Although HBCUs account for reportedly 3%of all of America’s universities and colleges, they enroll 10% of all Black students, produce 20% of all Black graduates and 25% of Black STEM graduates. A 2015 Gallup study even found that HBCU gradates had a more positive relationship with their university and professors than those who didn’t attend one, with 58% of those graduates strongly agreeing that their professors care about them as people, versus 25% of non-HBCU graduates feeling the same way.
And yet despite this, HBCUs have generally remained underfunded. TheAmerican Council on Education found that between 2003 and 2015, these institutions experienced “the steepest decline in federal funding per full-time equivalent student.” This is especially detrimental since public HBCUs rely more heavily on federal, state and local funding than non-HBCUs. Although the Biden administration recently announced $2.7 billion in funding for these institutions, is it imperative that our government does not drop the ball here – HBCUs still have a long way to go in catching up to predominantly White institutions (PWIs).
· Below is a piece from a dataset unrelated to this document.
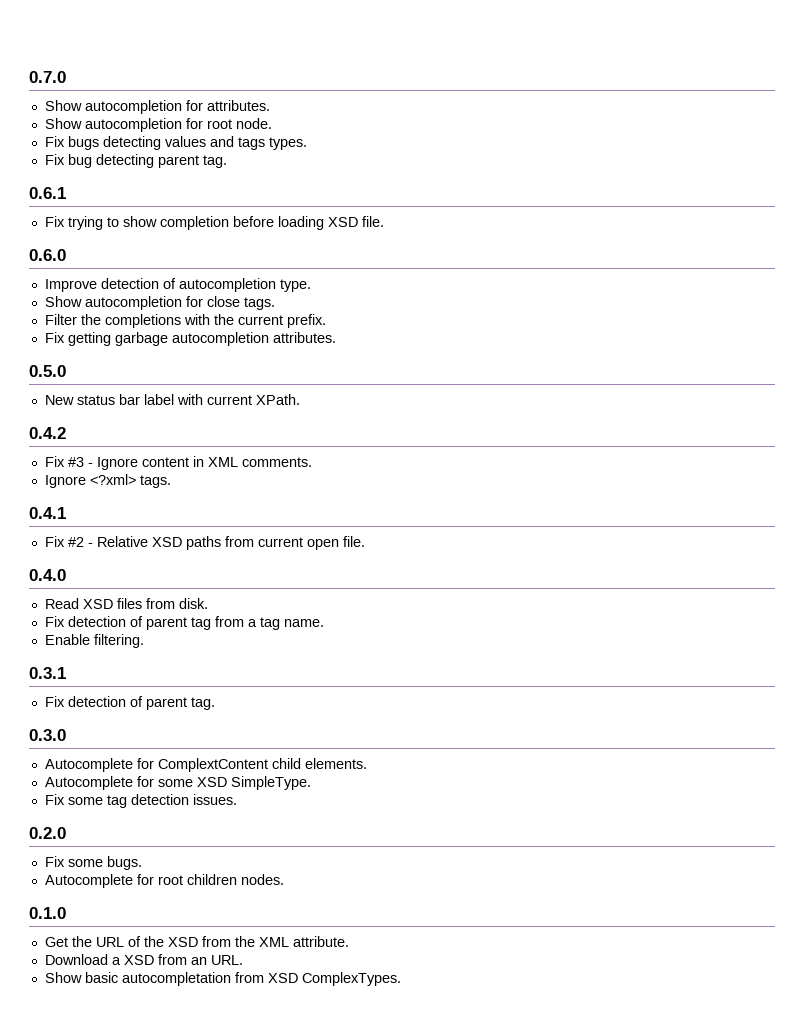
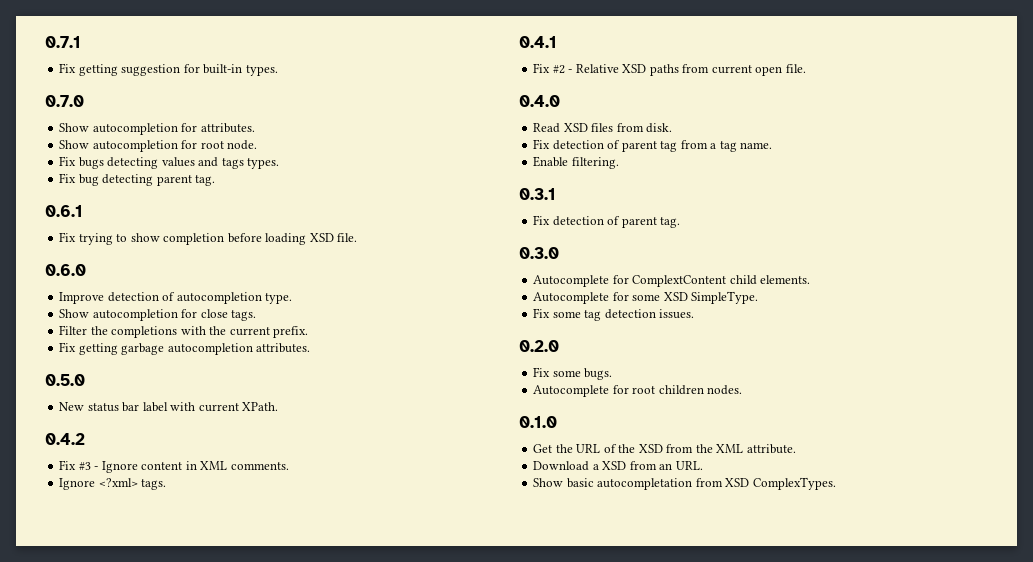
(29, 77) none -> [45,36,81,48] [59,63,278,76] 0.7.1 // Fix getting suggestion for built-in types. //

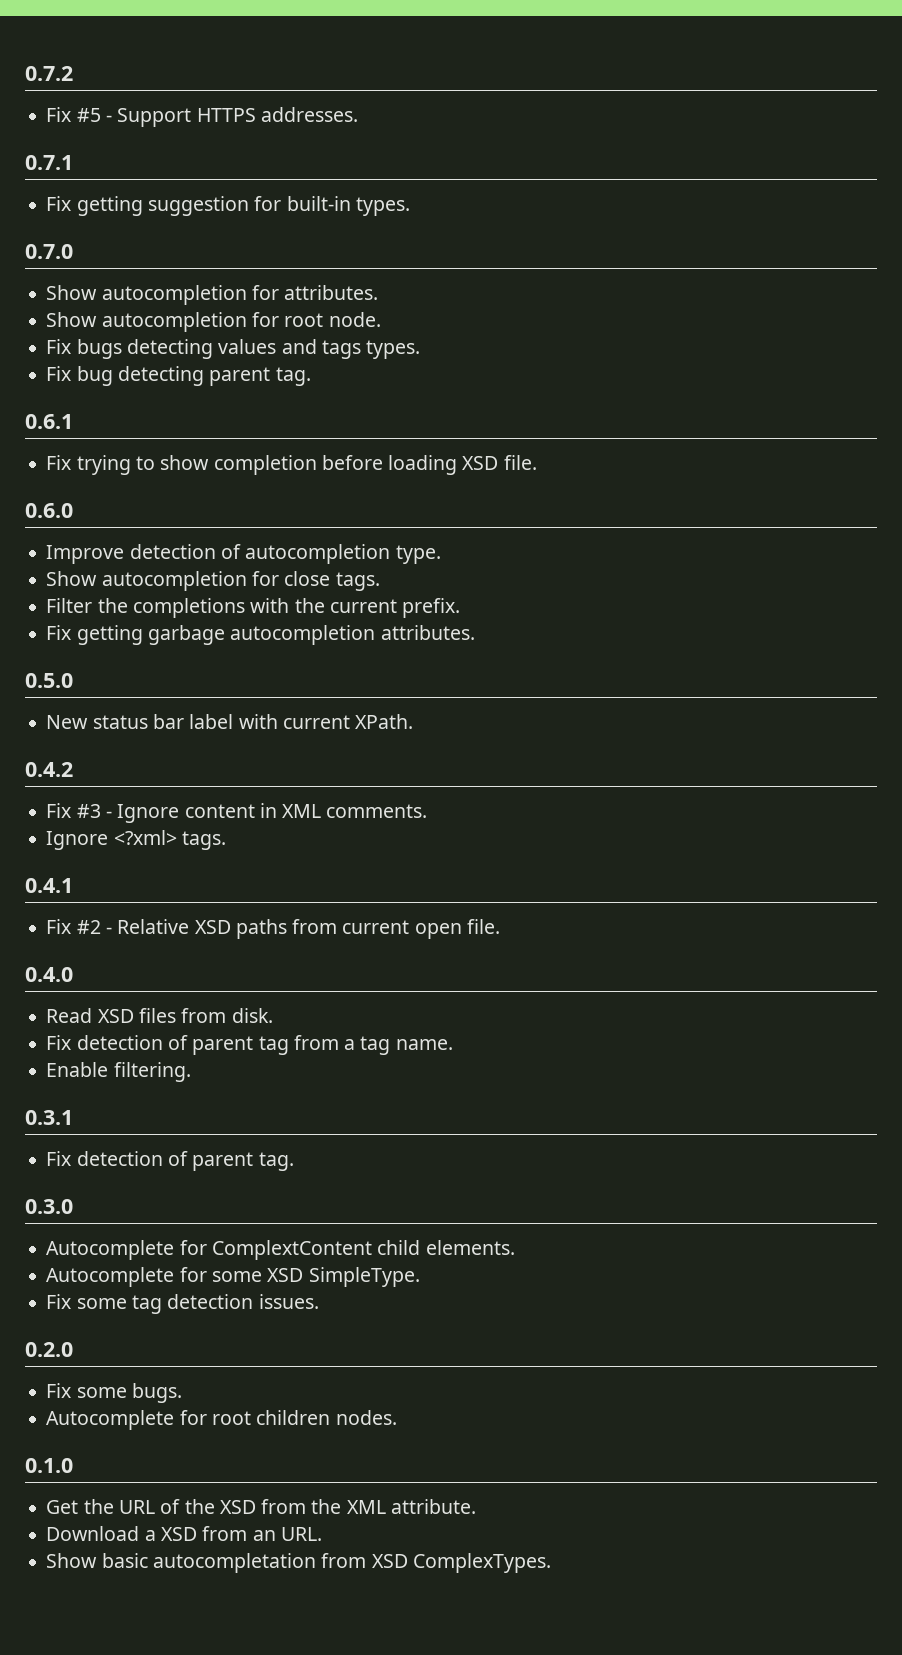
(45, 42) none -> [25,66,73,81] [46,107,358,127] 0.7.2 // Fix #5 - Support HTTPS addresses. //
I can say with certainty that my own experience at an HBCU has had its fair share of ups and downs – perhaps like at any other university. However, I wouldn’t trade the experience I’ve had at Howard for anything. Many of my peers came from predominantly White high schools and/or communities – which many said contributed to their decision to attend an HBCU. They described similar feelings of alienation (intentional or not) because of their race, their hair, their history – and feeling that alienation dissipate after joining a community where for the first time, they were no longer the minority. They could receive an education without fear of being harassed by their roommate or learn more about a history they were never taught.
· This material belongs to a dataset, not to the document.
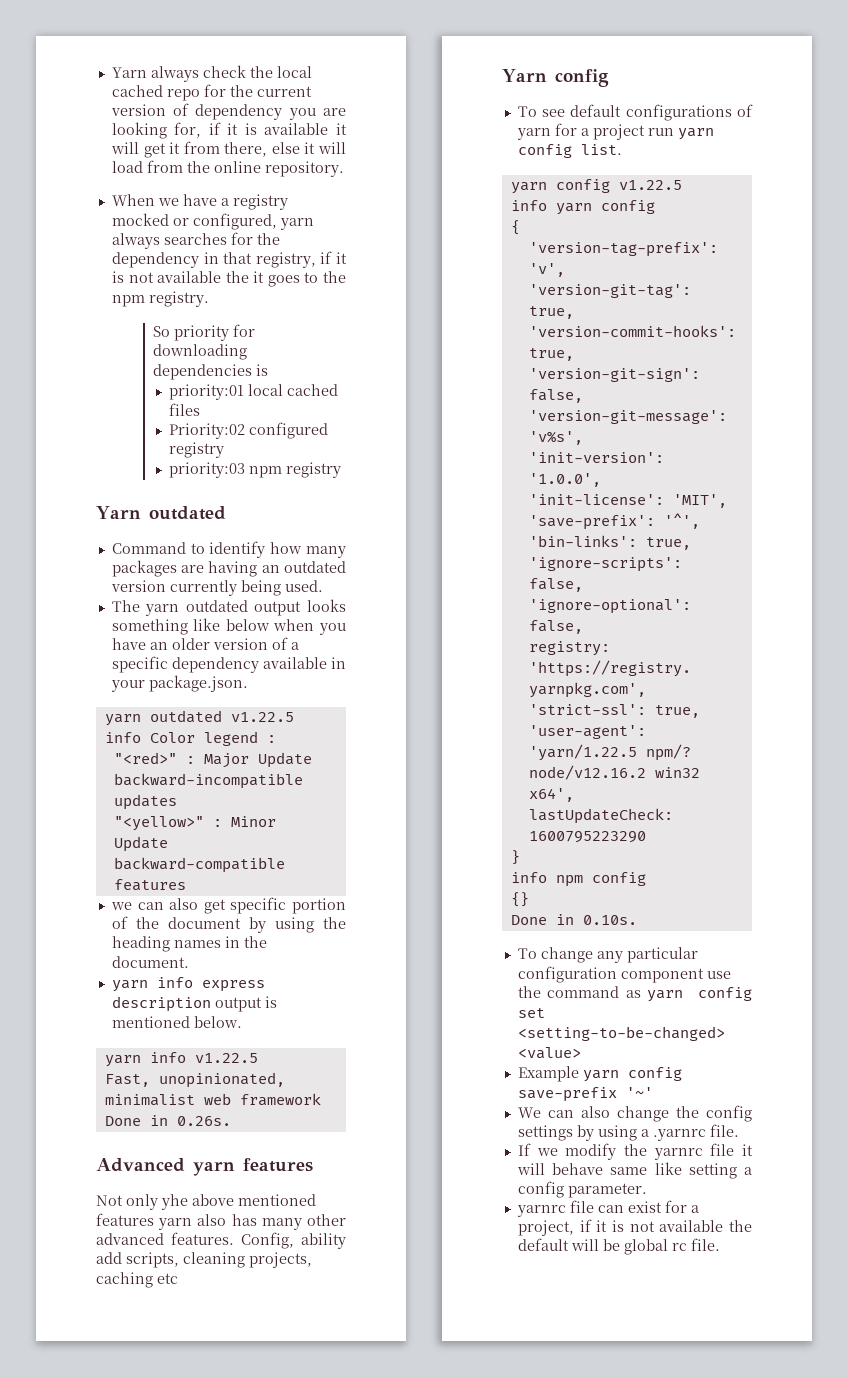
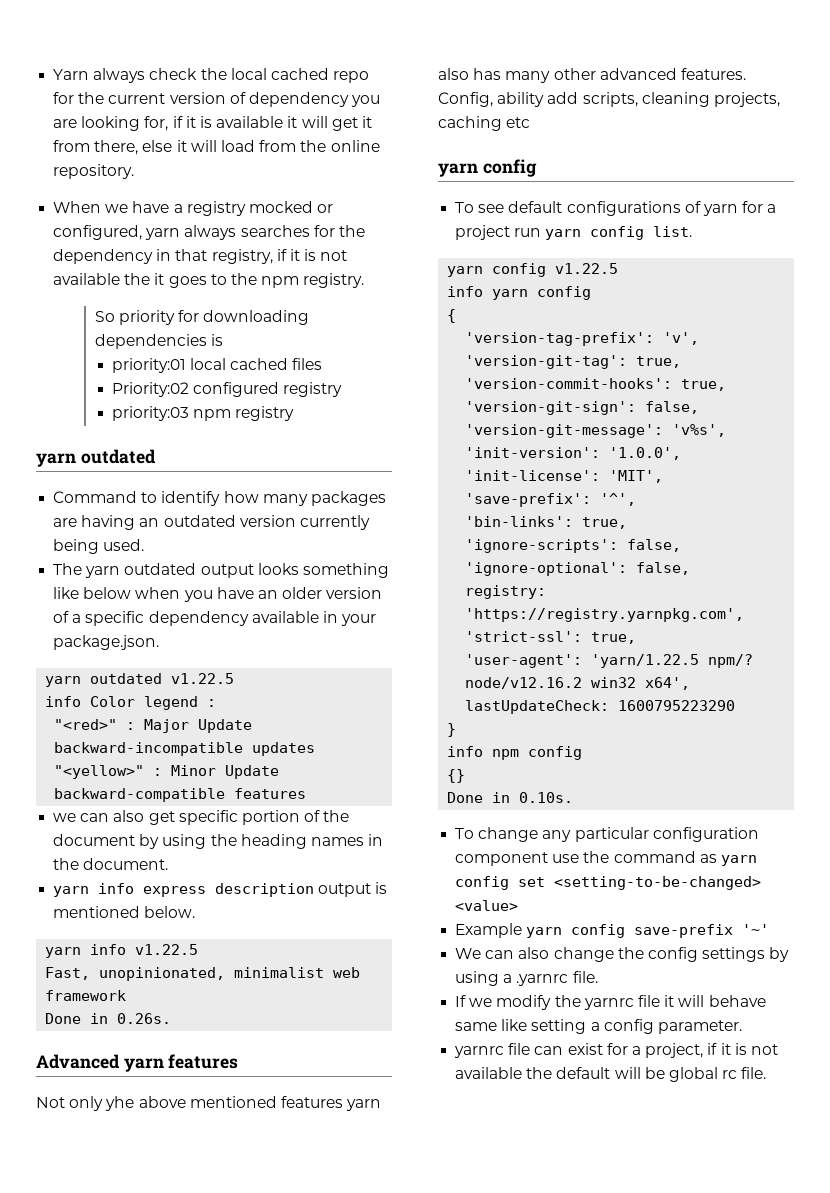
[96,506,141,519] Yarn -> [36,453,76,467] yarn
[502,69,547,82] Yarn -> [438,163,478,177] yarn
At Howard, I learned much more about Black history than I ever learned at my high school, an experience that, unfortunately, many of my classmates relate to. I felt comfortable walking around the dorms in my bonnet and happy to see other women wearing their natural hair or helping each other install wigs in their rooms. I felt a sense of camaraderie, but more than anything, walking across that campus, I felt home.
With graduation season ending, I look back upon my undergraduate years with fond memories, despite a global pandemic and other hardships I endured along the way. However, I will admit that I look back upon those years especially grateful for the legacy of my historic university, and the space it continues to create for the next generation of Black America.